MERGE INTO tableIdentifier AS target_alias

USING (sub_query | tableIdentifier) AS source_alias

ON <merge_condition>

[ WHEN MATCHED [ AND <condition> ] THEN <matched_action> ]

[ WHEN MATCHED [ AND <condition> ] THEN <matched_action> ]

[ WHEN NOT MATCHED [ AND <condition> ] THEN <not_matched_action> ]

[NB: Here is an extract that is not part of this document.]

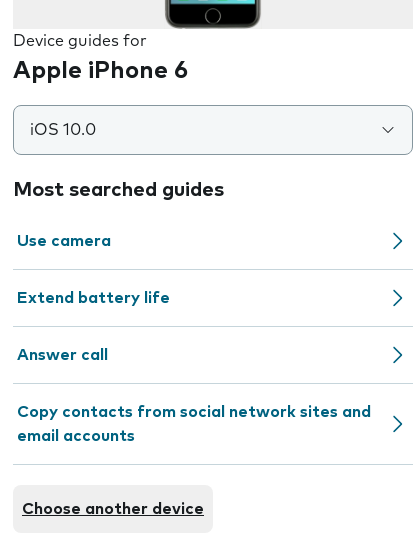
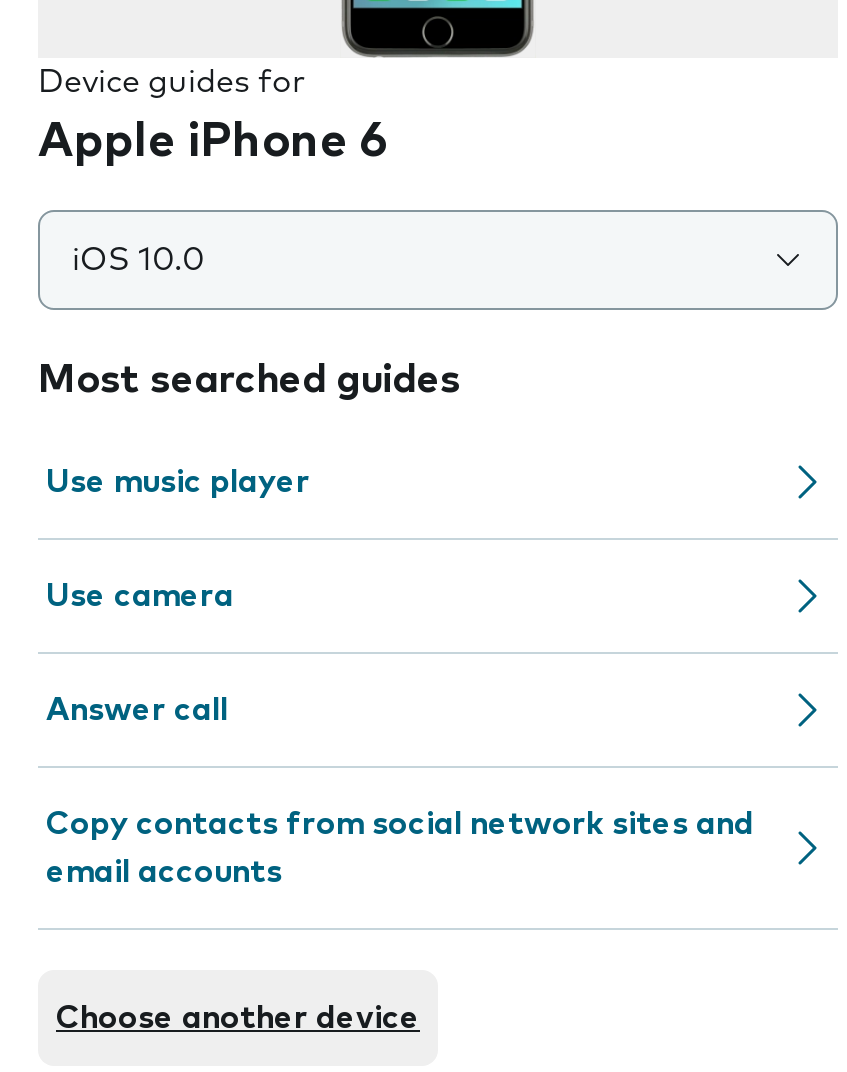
+ Use music player

moved down: Use camera

- Extend battery life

<merge_condition> =A equal bool condition

<matched_action> =

DELETE |

UPDATE SET * |

UPDATE SET column1 = expression1 [, column2 = expression2 ...]

<not_matched_action> =

INSERT * |

INSERT (column1 [, column2 ...]) VALUES (value1 [, value2 ...])

Parameter Description

Table 1 Parameters

Parameter

Description

tableIdentifier

Name of the Hudi table.

target_alias

Alias of the target table.

sub_query

Subquery.

source_alias

Alias of the source table or source expression.

merge_condition

Condition for associating the source table or expression with the target table.

condition

Filtering condition. This parameter is optional.

matched_action

DELETE or UPDATE operation to be performed when conditions are met.

not_matched_action

INSERT operation to be performed when conditions are not met.

Precautions

  1. The merge-on condition supports only primary key columns currently.
  2. Currently, only some fields in the COW table can be updated, and the updated values must contain the pre-merged columns. All fields in the MOR table must be provided in the Update statement.

Examples

  • Update some fields.
    create table h0(id int, comb int, name string, price int) using hudi options(primaryKey = 'id', preCombineField = 'comb');
    create table s0(id int, comb int, name string, price int) using hudi options(primaryKey = 'id', preCombineField = 'comb');
    insert into h0 values(1, 1, 1, 1);
    insert into s0 values(1, 1, 1, 1);
    insert into s0 values(2, 2, 2, 2);
    // Method 1
    merge into h0 using s0
    on h0.id = s0.id
    when matched then update set h0.id = s0.id, h0.comb = s0.comb, price = s0.price * 2;
    // Method 2
    merge into h0 using s0
    on h0.id = s0.id
    when matched then update set id = s0.id,
    name = h0.name,
    comb = s0.comb + h0.comb,
    price = s0.price + h0.price;
  • Update and insert default fields.
    create table h0(id int, comb int, name string, price int, flag boolean) using hudi options(primaryKey = 'id', preCombineField = 'comb');
    create table s0(id int, comb int, name string, price int, flag boolean) using hudi options(primaryKey = 'id', preCombineField = 'comb');
    insert into h0 values(1, 1, 1, 1, false);
    insert into s0 values(1, 2, 1, 1, true);
    insert into s0 values(2, 2, 2, 2, false);
    
    merge into h0 as target
    using (
    select id, comb, name, price, flag from s0
    ) source
    on target.id = source.id
    when matched then update set *
    when not matched then insert *;
  • Update and delete data with multiple conditions.
    create table h0(id int, comb int, name string, price int, flag boolean) using hudi options(primaryKey = 'id', preCombineField = 'comb');
    create table s0(id int, comb int, name string, price int, flag boolean) using hudi options(primaryKey = 'id', preCombineField = 'comb');
    insert into h0 values(1, 1, 1, 1, false);
    insert into h0 values(2, 2, 1, 1, false);
    insert into s0 values(1, 1, 1, 1, true);
    insert into s0 values(2, 2, 2, 2, false);
    insert into s0 values(3, 3, 3, 3, false);
    
    merge into h0
    using (
    select id, comb, name, price, flag from s0
    ) source
    on h0.id = source.id
    when matched and flag = false then update set id = source.id, comb = h0.comb + source.comb, price = source.price * 2
    when matched and flag = true then delete
    when not matched then insert *;

System Response

You can view the result in driver logs or on the client.